## THE PROBLEM:
Copy all lines below that use the word "absolute".

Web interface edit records
--------------------

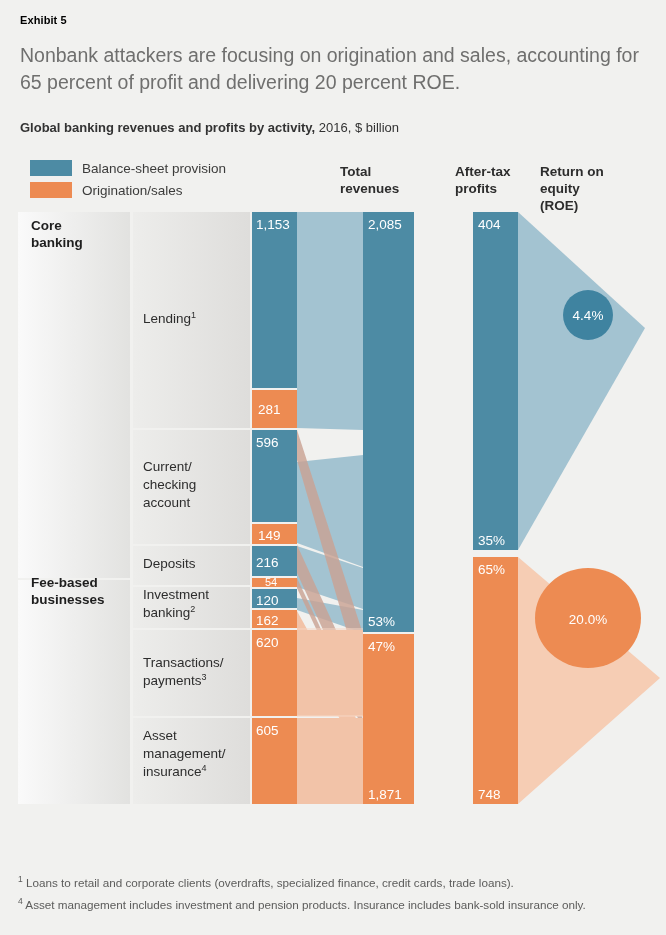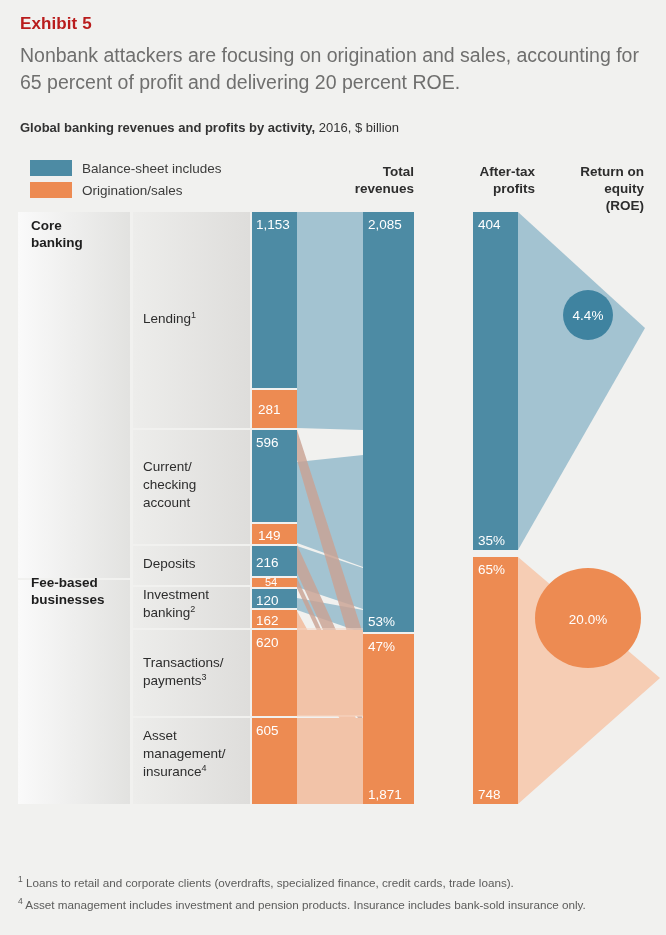--- a/index.html
+++ b/index.html
@@ -13,7 +13,7 @@
   }
   .exhibit-label{
     position:absolute;left:20px;top:14px;
-    font-size:17px;font-weight:bold;color:#b91c1c;
+    font-size:11px;font-weight:bold;color:#000000;
     letter-spacing:.1px;
   }
   .headline{

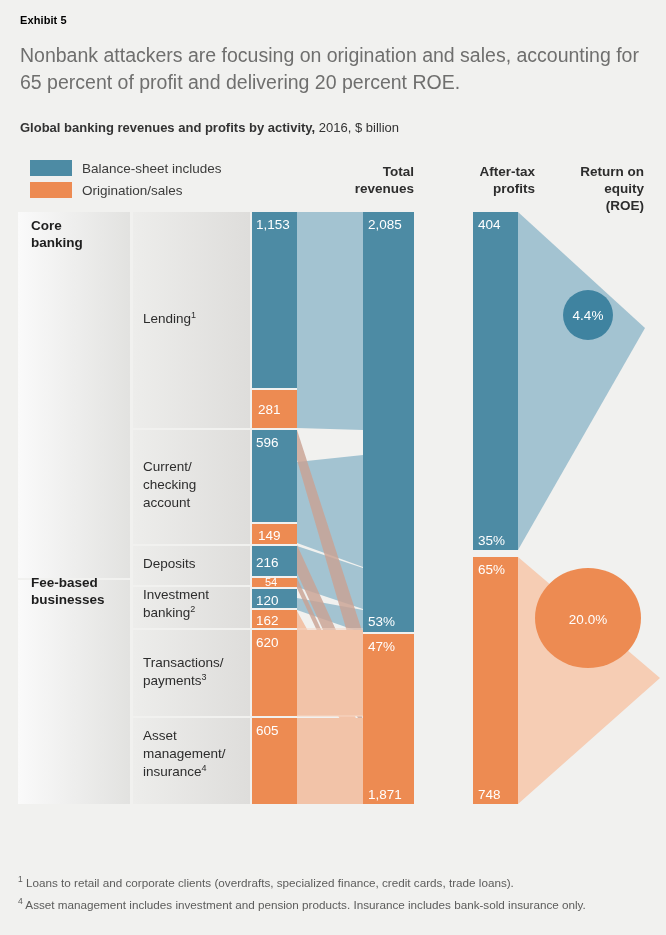--- a/index.html
+++ b/index.html
@@ -93,7 +93,7 @@
 <div class="legend">
   <div class="legend-row">
     <span class="swatch sw-teal"></span>
-    <span class="legend-label">Balance-sheet includes</span>
+    <span class="legend-label">Balance-sheet provision</span>
   </div>
   <div class="legend-row">
     <span class="swatch sw-orange"></span>

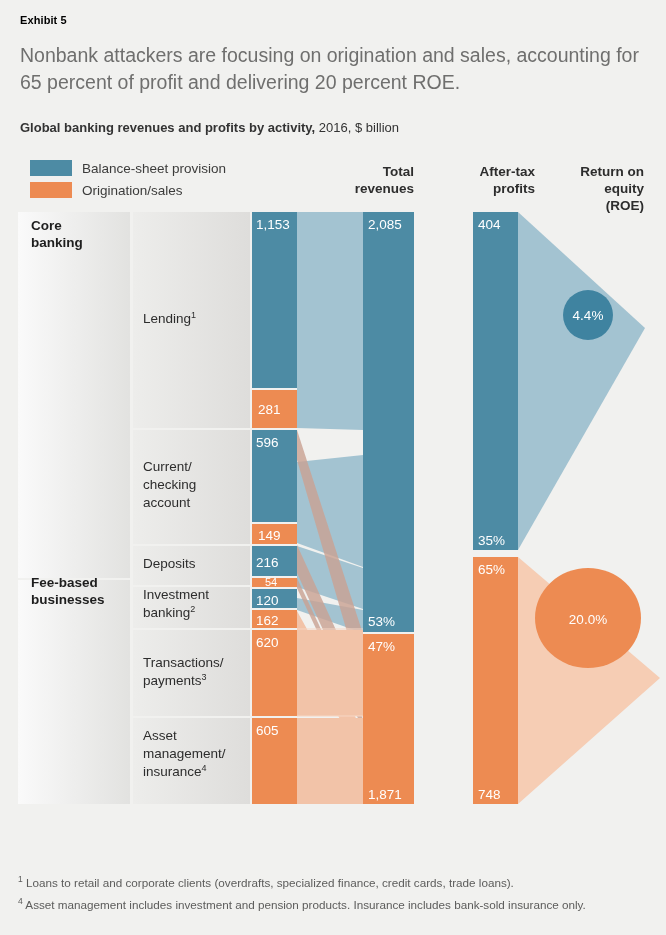--- a/index.html
+++ b/index.html
@@ -37,7 +37,7 @@
 
   
   .colhead{
-    position:absolute;text-align:right;font-weight:bold;
+    position:absolute;text-align:left;font-weight:bold;
     font-size:13.5px;line-height:17px;color:#2d2d2d;
   }
   #head-total{left:340px;top:163px;width:74px;}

--------------------

## RESPONSE AREA:
     position:absolute;left:20px;top:14px;
-    position:absolute;text-align:right;font-weight:bold;
+    position:absolute;text-align:left;font-weight:bold;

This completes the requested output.